> **GIVEN DATA**:
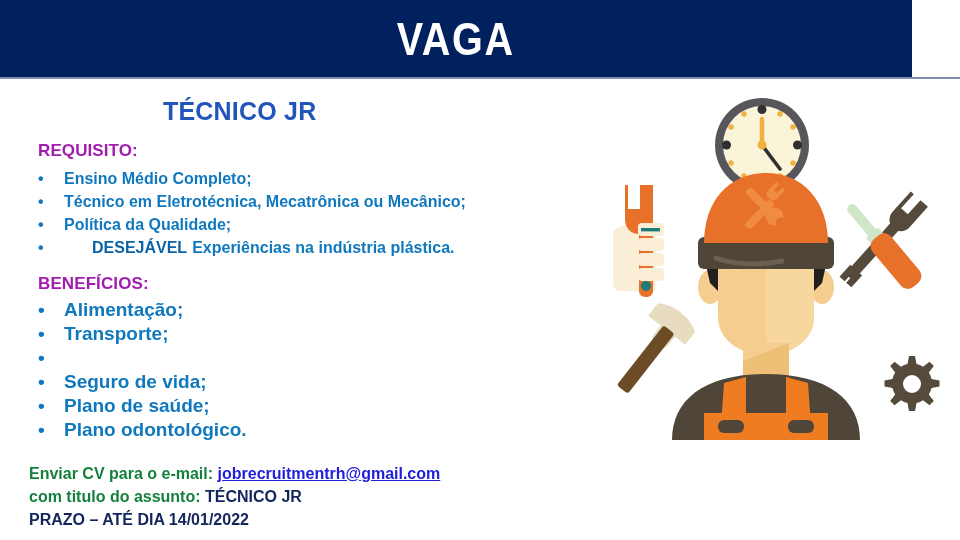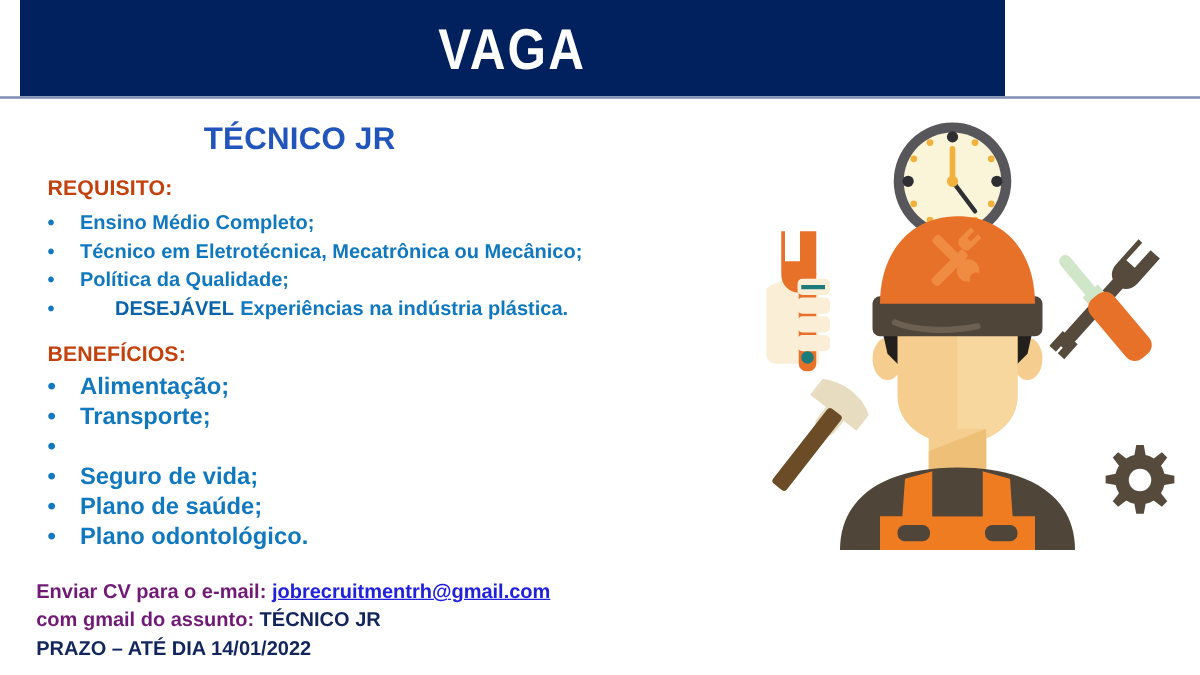--- a/index.html
+++ b/index.html
@@ -18,8 +18,8 @@
   
   .header-band {
     position: absolute;
-    left: 16px; top: 0;
-    width: 788px;
+    left: 0; top: 0;
+    width: 912px;
     height: 77px;
     background: #00205e;
     display: flex;

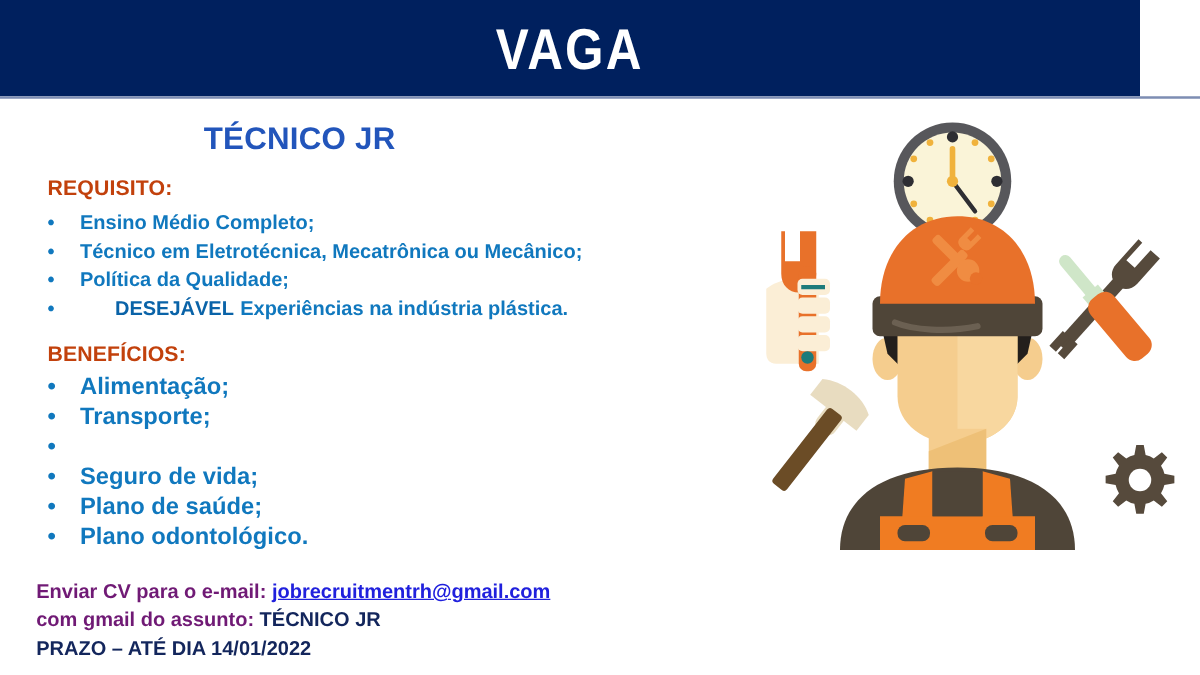--- a/index.html
+++ b/index.html
@@ -62,7 +62,7 @@
   .section-heading {
     font-size: 17px;
     font-weight: bold;
-    color: #c2410c;
+    color: #a21caf;
     letter-spacing: 0.1px;
   }
   #requisito-heading {

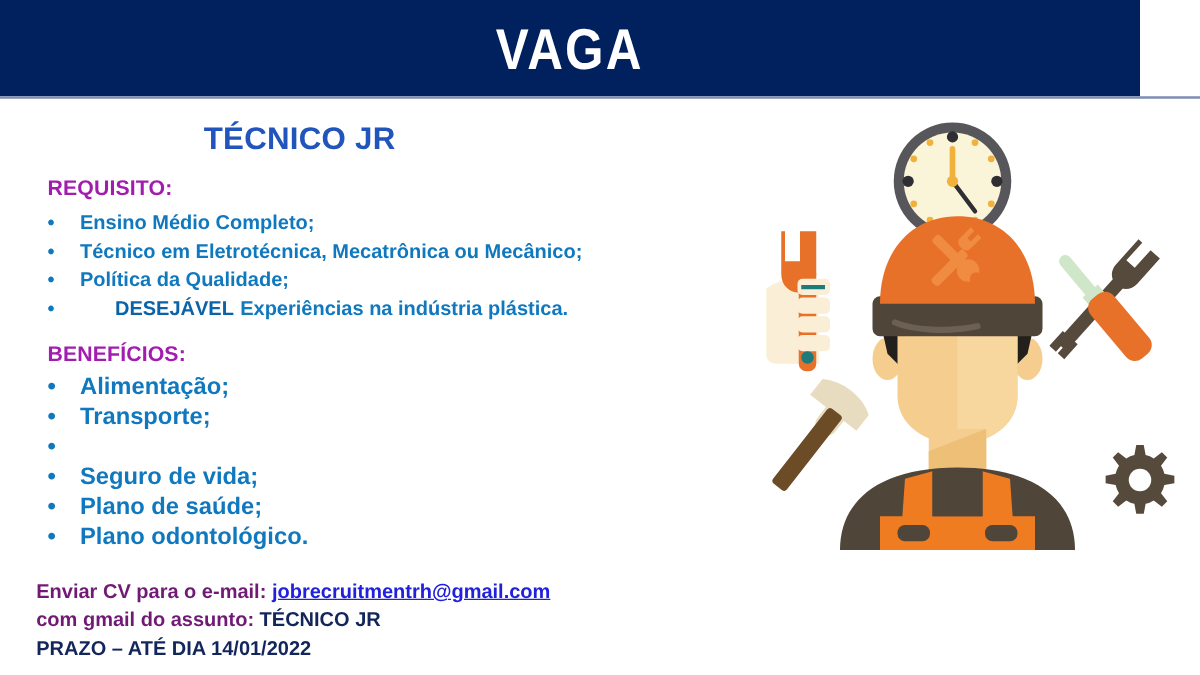--- a/index.html
+++ b/index.html
@@ -134,7 +134,7 @@
     white-space: nowrap;
   }
   .footer-line { display: block; }
-  .f-blue { color: #701a75; }
+  .f-blue { color: #15803d; }
   .f-link {
     color: #2020dd;
     text-decoration: underline;

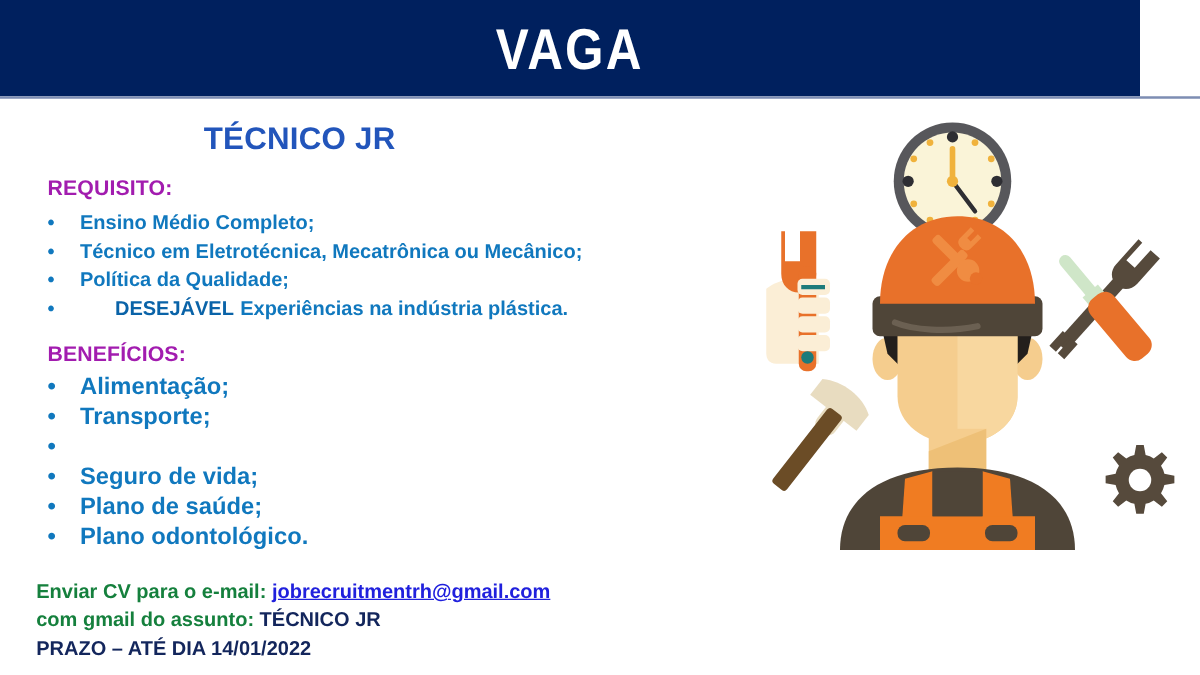--- a/index.html
+++ b/index.html
@@ -218,7 +218,7 @@
       <span class="f-blue">Enviar CV para o e-mail: </span><a class="f-link" href="#">jobrecruitmentrh@gmail.com</a>
     </span>
     <span class="footer-line">
-      <span class="f-blue">com gmail do assunto: </span><span class="f-dark">TÉCNICO JR</span>
+      <span class="f-blue">com titulo do assunto: </span><span class="f-dark">TÉCNICO JR</span>
     </span>
     <span class="footer-line f-dark">PRAZO – ATÉ DIA 14/01/2022</span>
   </div>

> **PROMPT**: A verbatim copy of the data, free of pictures, is the expected answer.

> **SOLUTION TO THIS EXERCISE**:
--- a/index.html
+++ b/index.html
@@ -18,8 +18,8 @@
   
   .header-band {
     position: absolute;
-    left: 16px; top: 0;
-    width: 788px;
+    left: 0; top: 0;
+    width: 912px;
     height: 77px;
     background: #00205e;
     display: flex;

--- a/index.html
+++ b/index.html
@@ -62,7 +62,7 @@
   .section-heading {
     font-size: 17px;
     font-weight: bold;
-    color: #c2410c;
+    color: #a21caf;
     letter-spacing: 0.1px;
   }
   #requisito-heading {

--- a/index.html
+++ b/index.html
@@ -134,7 +134,7 @@
     white-space: nowrap;
   }
   .footer-line { display: block; }
-  .f-blue { color: #701a75; }
+  .f-blue { color: #15803d; }
   .f-link {
     color: #2020dd;
     text-decoration: underline;

--- a/index.html
+++ b/index.html
@@ -218,7 +218,7 @@
       <span class="f-blue">Enviar CV para o e-mail: </span><a class="f-link" href="#">jobrecruitmentrh@gmail.com</a>
     </span>
     <span class="footer-line">
-      <span class="f-blue">com gmail do assunto: </span><span class="f-dark">TÉCNICO JR</span>
+      <span class="f-blue">com titulo do assunto: </span><span class="f-dark">TÉCNICO JR</span>
     </span>
     <span class="footer-line f-dark">PRAZO – ATÉ DIA 14/01/2022</span>
   </div>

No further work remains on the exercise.